From the listing below, reproduce word for word the part that opens with the line containing "- G. belizeanus | SYBR Green | [42]" and closes with the line containing "carpenteri | SYBR Green | [47]"; reproduce nothing else.

Start of Block

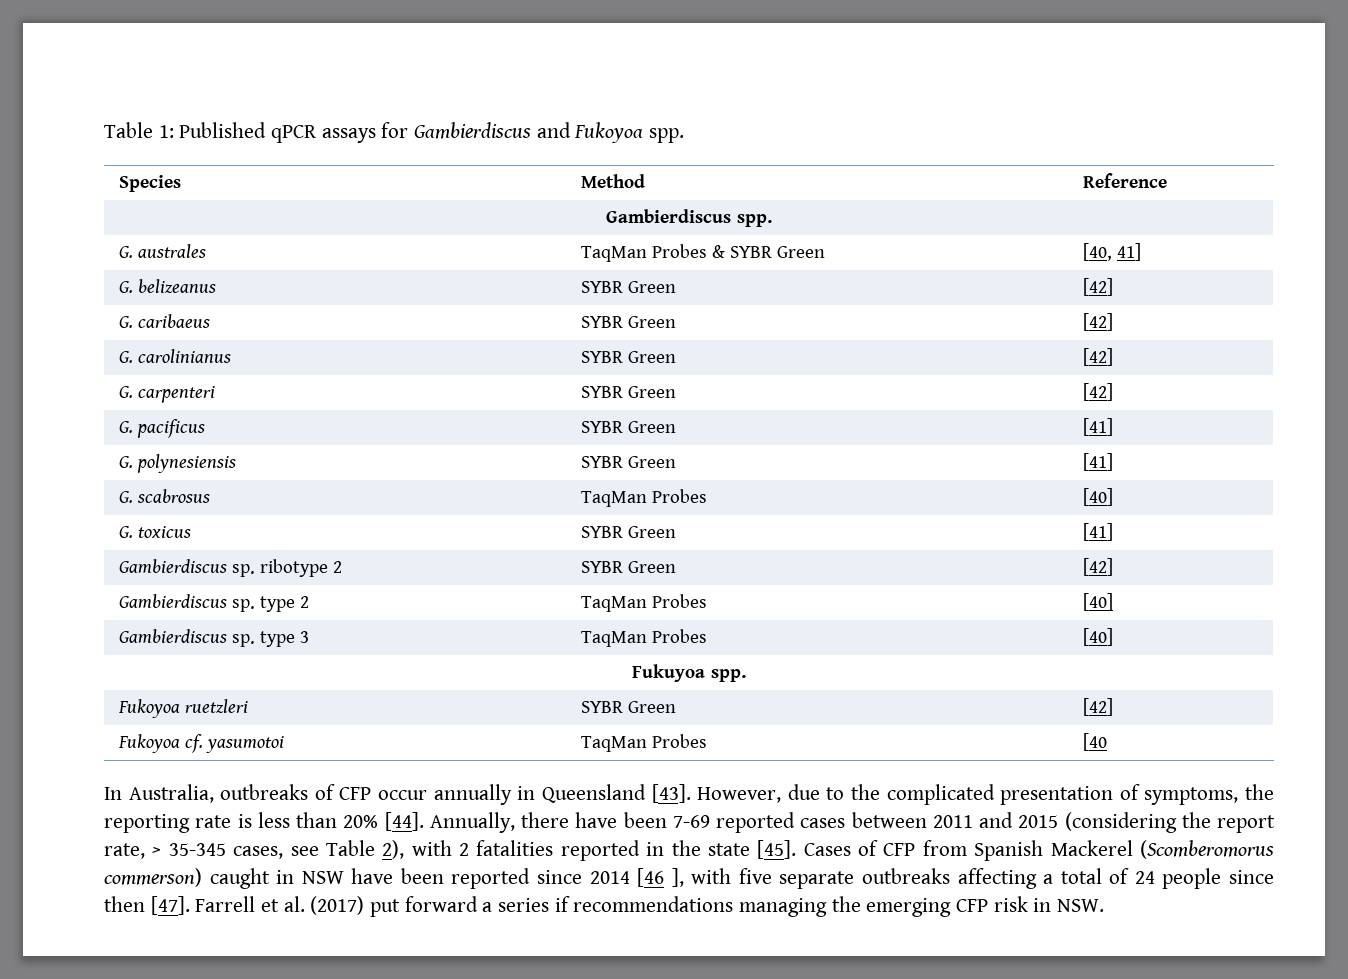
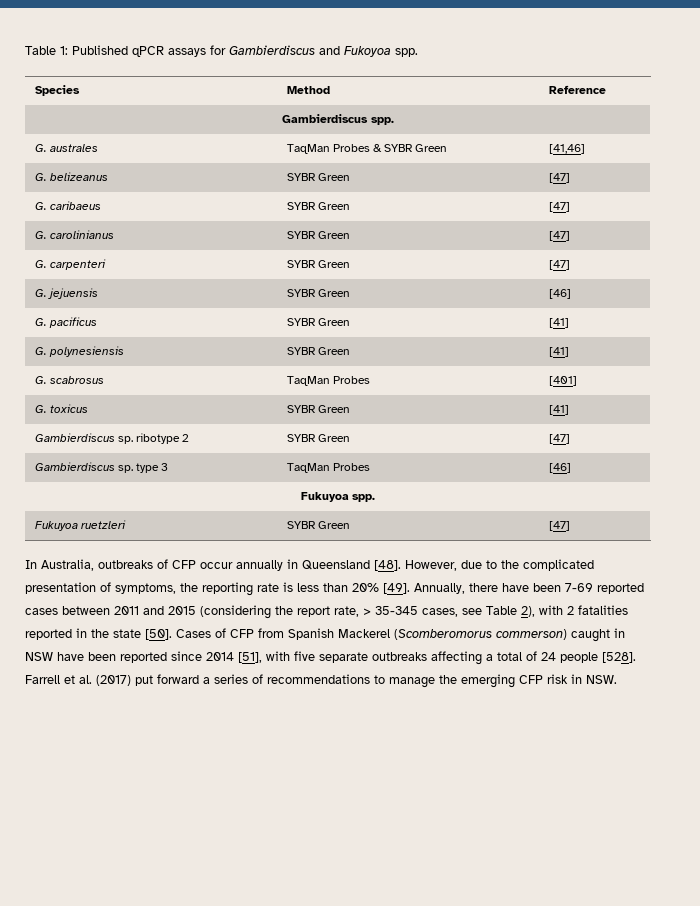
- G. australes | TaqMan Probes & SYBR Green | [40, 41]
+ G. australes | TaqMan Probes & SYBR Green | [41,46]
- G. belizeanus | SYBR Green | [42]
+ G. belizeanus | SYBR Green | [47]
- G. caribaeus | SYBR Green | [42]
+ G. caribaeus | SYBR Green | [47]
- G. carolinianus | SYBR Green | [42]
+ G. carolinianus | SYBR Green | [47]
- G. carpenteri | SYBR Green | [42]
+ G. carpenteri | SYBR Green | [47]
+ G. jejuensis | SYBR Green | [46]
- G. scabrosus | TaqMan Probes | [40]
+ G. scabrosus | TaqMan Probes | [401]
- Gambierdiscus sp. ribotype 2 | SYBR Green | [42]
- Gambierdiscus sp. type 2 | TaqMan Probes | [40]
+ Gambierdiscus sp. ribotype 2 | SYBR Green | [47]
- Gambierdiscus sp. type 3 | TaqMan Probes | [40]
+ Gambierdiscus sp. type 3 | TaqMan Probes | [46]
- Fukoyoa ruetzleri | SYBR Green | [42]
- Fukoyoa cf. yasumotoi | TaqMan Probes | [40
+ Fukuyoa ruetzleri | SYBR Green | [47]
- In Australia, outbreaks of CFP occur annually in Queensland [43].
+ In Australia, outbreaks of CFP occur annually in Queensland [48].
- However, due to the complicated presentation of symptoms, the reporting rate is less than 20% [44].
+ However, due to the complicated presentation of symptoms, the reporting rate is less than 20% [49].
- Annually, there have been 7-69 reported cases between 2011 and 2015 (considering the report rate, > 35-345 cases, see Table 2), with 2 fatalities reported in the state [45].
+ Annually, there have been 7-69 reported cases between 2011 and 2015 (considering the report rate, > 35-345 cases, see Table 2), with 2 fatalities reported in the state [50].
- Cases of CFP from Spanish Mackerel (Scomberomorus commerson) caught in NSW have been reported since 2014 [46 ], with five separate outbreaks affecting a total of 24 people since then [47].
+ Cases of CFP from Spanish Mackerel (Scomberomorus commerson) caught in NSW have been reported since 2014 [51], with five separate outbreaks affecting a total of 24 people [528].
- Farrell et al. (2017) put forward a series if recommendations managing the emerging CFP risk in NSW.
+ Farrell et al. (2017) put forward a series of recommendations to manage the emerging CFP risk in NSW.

End of Block

Solution>
- G. belizeanus | SYBR Green | [42]
+ G. belizeanus | SYBR Green | [47]
- G. caribaeus | SYBR Green | [42]
+ G. caribaeus | SYBR Green | [47]
- G. carolinianus | SYBR Green | [42]
+ G. carolinianus | SYBR Green | [47]
- G. carpenteri | SYBR Green | [42]
+ G. carpenteri | SYBR Green | [47]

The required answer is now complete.